Grid Computing, Spring 2007
This “project”provides experience in distributed systems using Condor.
- Implement the 128-bit code cracker on a single machine in the lab, and time how long it takes to complete this run.
- Submit this same job to Condor, but only request one machine. Time this run. How much difference is there between these runs? What do you attribute this difference to (assuming there is one)?
- Rewrite your program to function in a master-server paradigm, and submit this program to the Condor pool in the lab, using all four worker machines (and all 8 processors). Time this run. How well did the program scale (that is, what percentage speedup did you obtain)? Was this more or less than you expected? (For more information on this see below.)

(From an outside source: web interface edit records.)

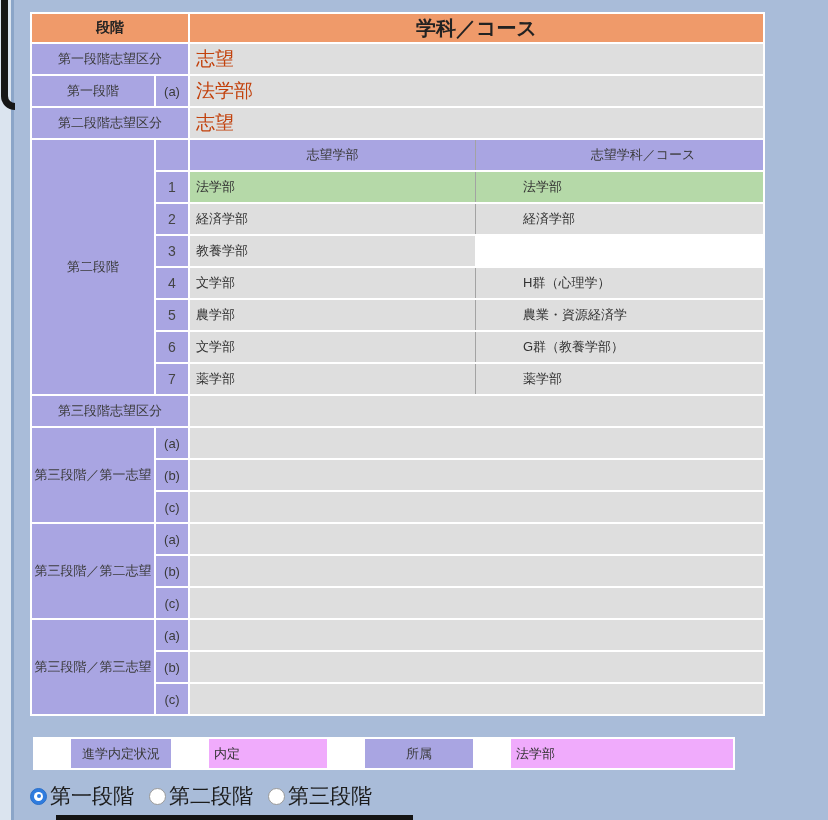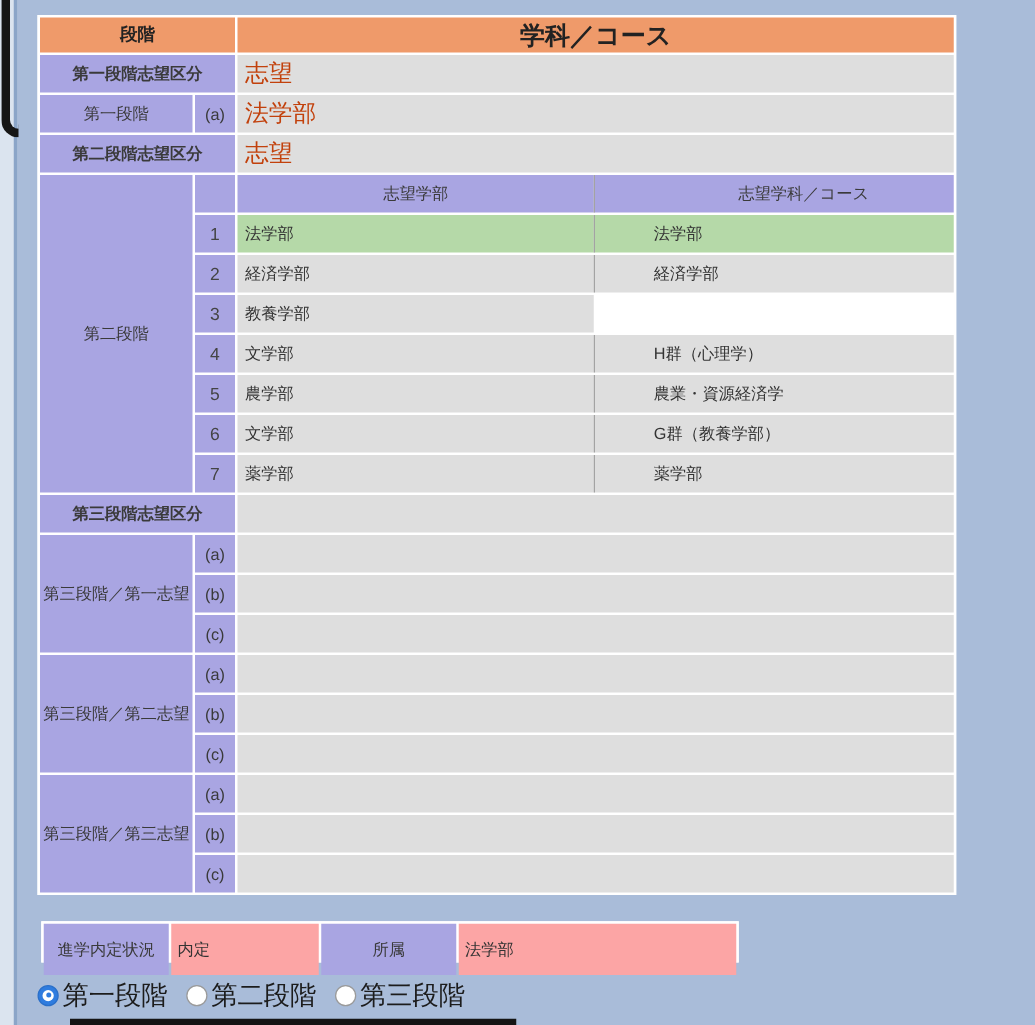--- a/index.html
+++ b/index.html
@@ -27,7 +27,7 @@
   .grey   { background:#dedede; }
   .green  { background:#b5d9a8; }
   .sgreen { background:#fca5a5; }
-  .w156 { width:156px; flex:none;font-weight:bold; }
+  .w156 { width:156px; flex:none; }
   .w122 { width:122px; flex:none; }
   .w32  { width:32px;  flex:none; }
   .wfac { width:285px; flex:none; }

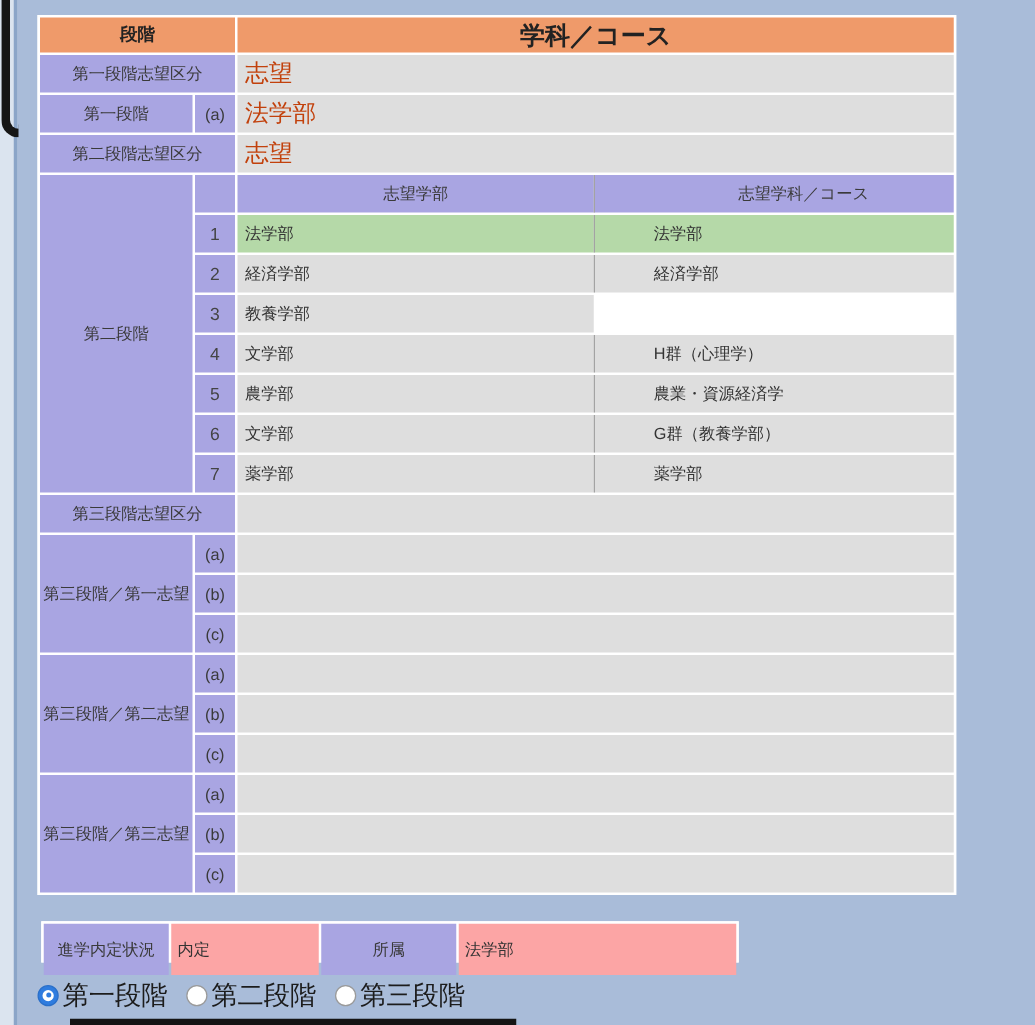--- a/index.html
+++ b/index.html
@@ -50,7 +50,7 @@
   
   .status-table { position:absolute; left:33px; top:737px;
                   background:#fff; border:2px solid #fff; display:flex; gap:2px; height:33px; }
-  .status-table .cell { height:41px; }
+  .status-table .cell { height:29px;margin-left:36px; }
   .st-l1 { width:100px; flex:none; }
   .st-v1 { width:118px; flex:none; }
   .st-l2 { width:108px; flex:none; }

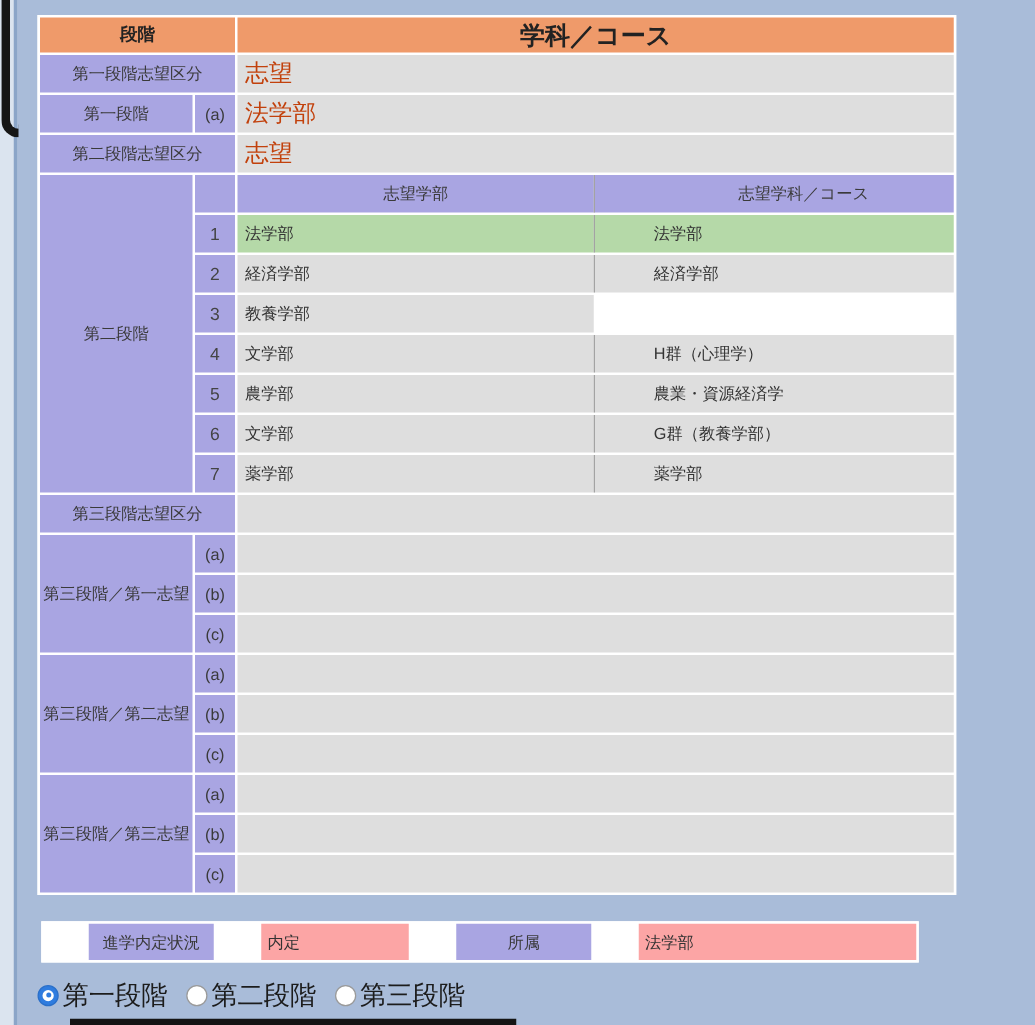--- a/index.html
+++ b/index.html
@@ -26,7 +26,7 @@
   .purple { background:#a9a5e2; }
   .grey   { background:#dedede; }
   .green  { background:#b5d9a8; }
-  .sgreen { background:#fca5a5; }
+  .sgreen { background:#f0abfc; }
   .w156 { width:156px; flex:none; }
   .w122 { width:122px; flex:none; }
   .w32  { width:32px;  flex:none; }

- If the runtimes are quite excessive, let me know.
- We will have added more nodes to the pool in the next couple of days. When more nodes are added, please first request ¾ of the available nodes and time the run. Then request all available nodes and time the run. How well does the code scale?
Project Details
These will be individual rather than group projects, although you are welcome to talk among yourselves and help one another. However, each individual is responsible for his own project submission. This project is experimental and analytical in nature. Thus a final project report is due that addresses each of the issues discussed in items 1 – 5. This report should contain your experimental results and analysis, as well as your application code.The report should be worthy of graduate-level work. You may either write the master-worker node yourself (from scratch), or use the MW middleware. This “project” is due Friday, May 4th, and, unless otherwise notified,the final exam will consist of making a presentation of your work. Even though the report is due on Friday, you may take up until the time of the final exam to complete the work without penalty.
Homework
Develop a program that executes on Condor and uses all eight CPUs.
Master-Worker: There are three ways to implement the master-worker paradigm. First, you can use sockets to communicate between the master and the worker. Second, you can use MW. Third, your master node can be outside of the Condor pool (but executing on the submit node), and control the execution of the application by using information contained in the workers output files. For example, once one worker has found a factor, all workers should be terminated and provided with a different number.